1977, Ben è un bambino che ha da poco perso la madre, la bibliotecaria di una cittadina nel Minnesota, e non sa nulla del padre. Una sera, curiosando tra libri e vecchie carte scopre un misterioso biglietto dove una dedica affettuosa è stata lasciata da un certo David alla mamma. Un brutto incidente però lo rende sordo ma, nonostante l’improvviso handicap, decide comunque di mettersi in viaggio verso New York e cercare la libreria, il cui indirizzo è inciso sul biglietto.
1927, Rose è una bambina del New Jersey sorda dalla nascita e tenuta dal padre isolata dal mondo. Lei però sogna di andare a New York per vedere a teatro la sua diva preferita di cui colleziona tutti gli articoli di giornale. Per nulla intimorita dal mondo esterno fugge ed affronta con temerarietà la grande metropoli.

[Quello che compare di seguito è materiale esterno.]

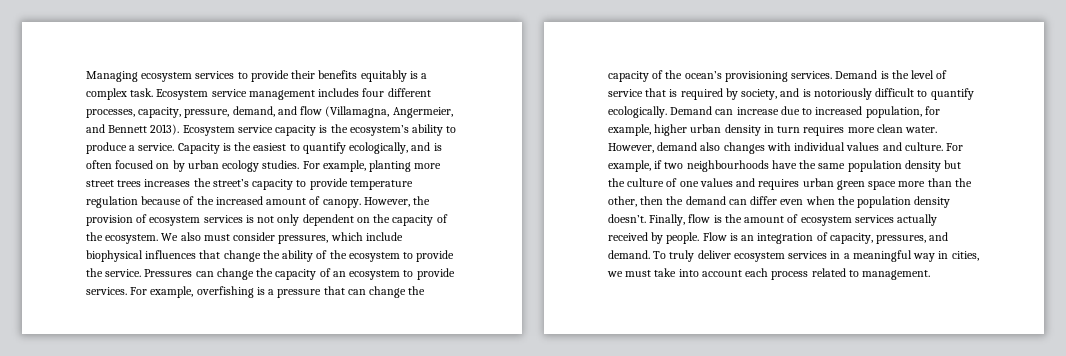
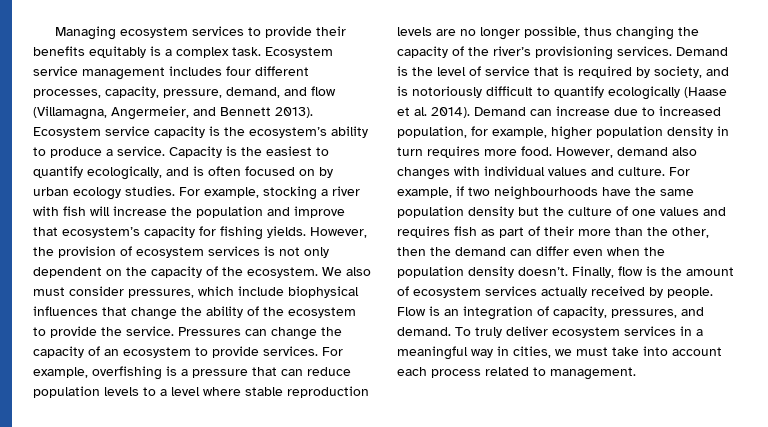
- For example, planting more street trees increases the street’s capacity to provide temperature regulation because of the increased amount of canopy.
+ For example, stocking a river with fish will increase the population and improve that ecosystem’s capacity for fishing yields.
- For example, overfishing is a pressure that can change the capacity of the ocean’s provisioning services.
+ For example, overfishing is a pressure that can reduce population levels to a level where stable reproduction levels are no longer possible, thus changing the capacity of the river’s provisioning services.
- Demand is the level of service that is required by society, and is notoriously difficult to quantify ecologically.
+ Demand is the level of service that is required by society, and is notoriously difficult to quantify ecologically (Haase et al. 2014).
- Demand can increase due to increased population, for example, higher urban density in turn requires more clean water.
+ Demand can increase due to increased population, for example, higher population density in turn requires more food.
- For example, if two neighbourhoods have the same population density but the culture of one values and requires urban green space more than the other, then the demand can differ even when the population density doesn’t.
+ For example, if two neighbourhoods have the same population density but the culture of one values and requires fish as part of their more than the other, then the demand can differ even when the population density doesn’t.

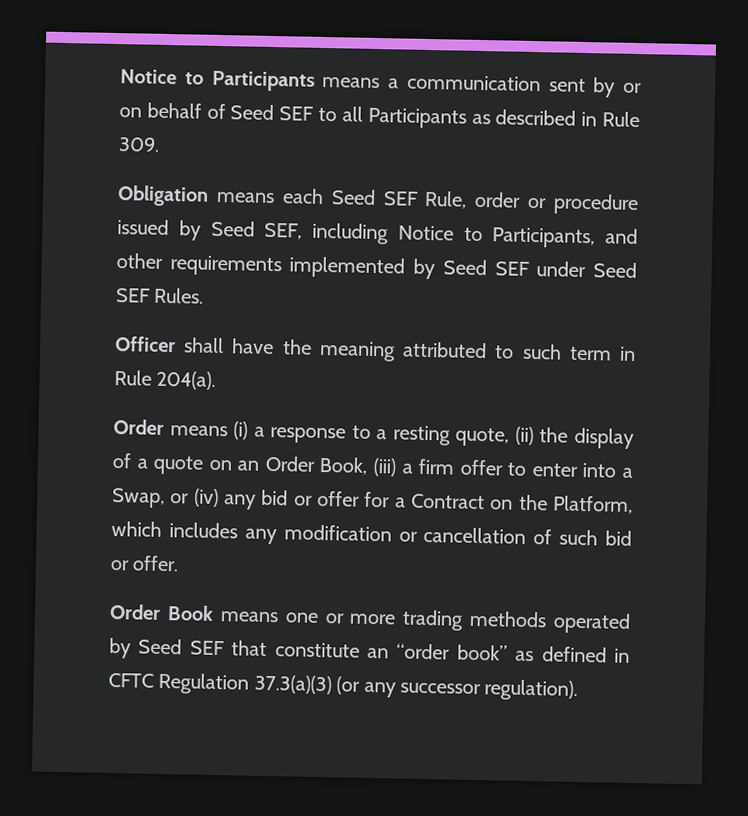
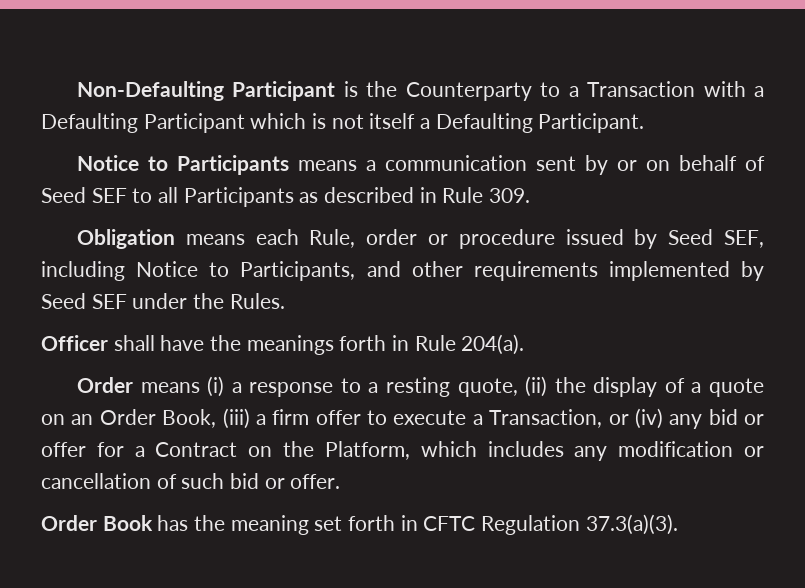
+ Non-Defaulting Participant is the Counterparty to a Transaction with a Defaulting Participant which is not itself a Defaulting Participant.
- Obligation means each Seed SEF Rule, order or procedure issued by Seed SEF, including Notice to Participants, and other requirements implemented by Seed SEF under Seed SEF Rules.
+ Obligation means each Rule, order or procedure issued by Seed SEF, including Notice to Participants, and other requirements implemented by Seed SEF under the Rules.
- Officer shall have the meaning attributed to such term in Rule 204(a).
+ Officer shall have the meanings forth in Rule 204(a).
- Order means (i) a response to a resting quote, (ii) the display of a quote on an Order Book, (iii) a firm offer to enter into a Swap, or (iv) any bid or offer for a Contract on the Platform, which includes any modification or cancellation of such bid or offer.
+ Order means (i) a response to a resting quote, (ii) the display of a quote on an Order Book, (iii) a firm offer to execute a Transaction, or (iv) any bid or offer for a Contract on the Platform, which includes any modification or cancellation of such bid or offer.
- Order Book means one or more trading methods operated by Seed SEF that constitute an “order book” as defined in CFTC Regulation 37.3(a)(3) (or any successor regulation).
+ Order Book has the meaning set forth in CFTC Regulation 37.3(a)(3).

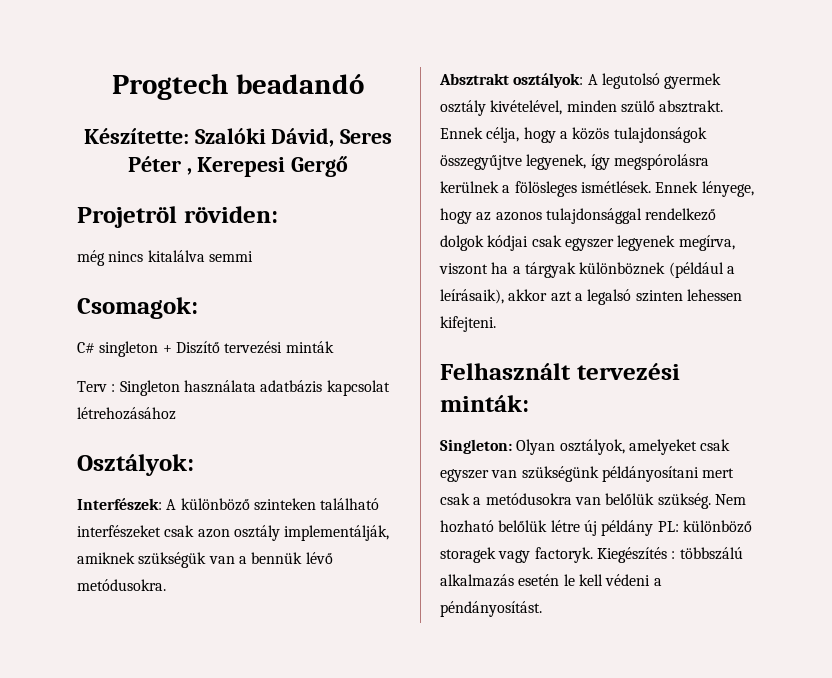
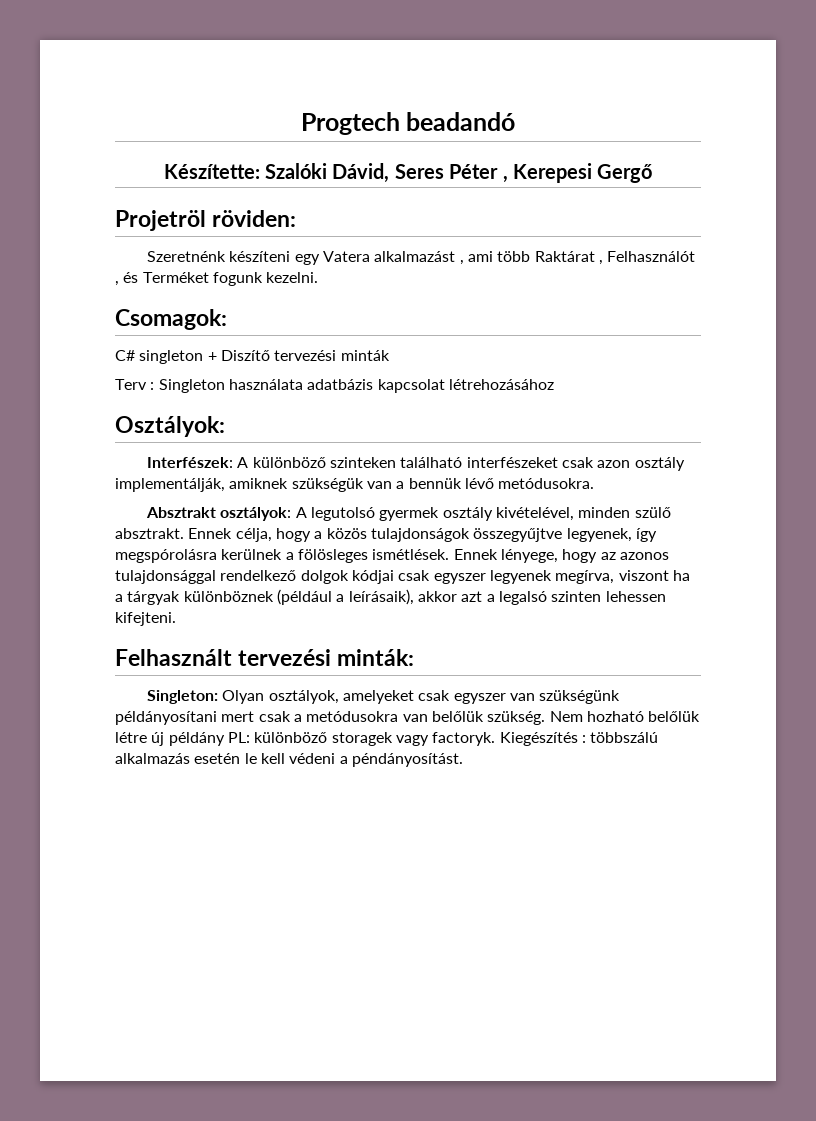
- még nincs kitalálva semmi
+ Szeretnénk készíteni egy Vatera alkalmazást , ami több Raktárat , Felhasználót , és Terméket fogunk kezelni.

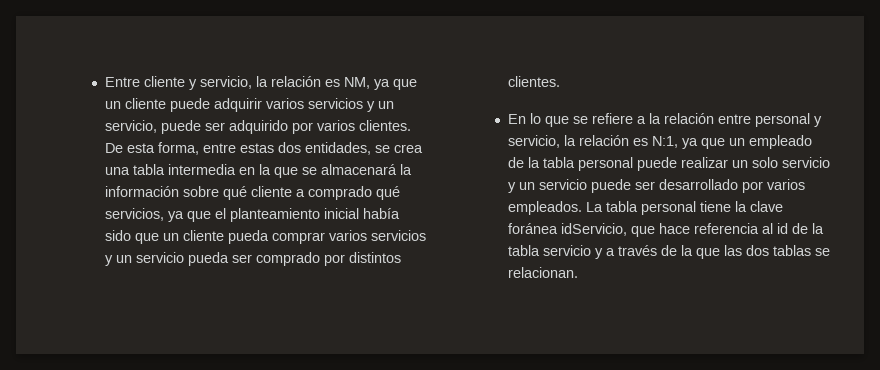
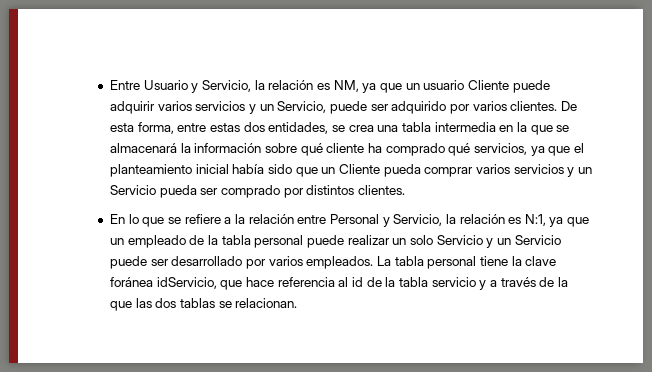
- Entre cliente y servicio, la relación es NM, ya que un cliente puede adquirir varios servicios y un servicio, puede ser adquirido por varios clientes.
+ Entre Usuario y Servicio, la relación es NM, ya que un usuario Cliente puede adquirir varios servicios y un Servicio, puede ser adquirido por varios clientes.
- De esta forma, entre estas dos entidades, se crea una tabla intermedia en la que se almacenará la información sobre qué cliente a comprado qué servicios, ya que el planteamiento inicial había sido que un cliente pueda comprar varios servicios y un servicio pueda ser comprado por distintos clientes.
+ De esta forma, entre estas dos entidades, se crea una tabla intermedia en la que se almacenará la información sobre qué cliente ha comprado qué servicios, ya que el planteamiento inicial había sido que un Cliente pueda comprar varios servicios y un Servicio pueda ser comprado por distintos clientes.
- En lo que se refiere a la relación entre personal y servicio, la relación es N:1, ya que un empleado de la tabla personal puede realizar un solo servicio y un servicio puede ser desarrollado por varios empleados.
+ En lo que se refiere a la relación entre Personal y Servicio, la relación es N:1, ya que un empleado de la tabla personal puede realizar un solo Servicio y un Servicio puede ser desarrollado por varios empleados.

Dopo il successo de La straordinaria invenzione di Hugo Cabret, altro romanzo dello scrittore statunitense Brian Selznick, arriva sul grande schermo La stanza delle meraviglie, presentato in anteprima e in concorso alla 70ª edizione del Festival di Cannes. Sceneggiato dallo stesso romanziere, l’impresa è stata in primo luogo quella di tradurre un romanzo in parte scritto e in parte illustrato. Se, infatti, la storia di Ben diventato sordo già da grande è raccontata tramite la parola, quella di Rose non udente dalla nascita, è invece fatta di illustrazioni. Nella versione cinematografica si è risolto con un escamotage, trasformando il mondo della bambina in una sorta di film muto con musica d’accompagnamento, e mantenendo “realistica” quella di Ben. Alla regia è stato chiamato Todd Haynes, autore di film sofisticati come Lontano dal paradiso, Io non sono qui e Carol, alle prese per la prima volta con quello che dovrebbe essere un film per l’infanzia. Purtroppo però Haynes non è Scorsese il cui stile narrativo riesce a passare senza problemi dal gangster movie a Hugo Cabret, e finisce per perdersi in un bicchiere d’acqua.
La stanza delle meraviglie ha una regia affascinante, fatta di primissimi piani e di dettagli, quasi sensoriale, volta tutta a far entrare lo spettatore nel mondo dei sordi. Peccato però che il pubblico a cui si rivolga è quello dei bambini, senza dubbio meno pazienti degli adulti annoiati pure loro. Anche l’apparente mistero e la spiegazione del perché le due storie siano messe in parallelo manca di appeal, senz’altro presente sulla carta stampata, ma mal sviluppato nel copione. È del tutto assente la “meraviglia”, indispensabile in un film per bambini e, le citazioni da La storia infinita non fanno che accrescere la sensazione che qualcosa di fondamentale si sia perso per strada.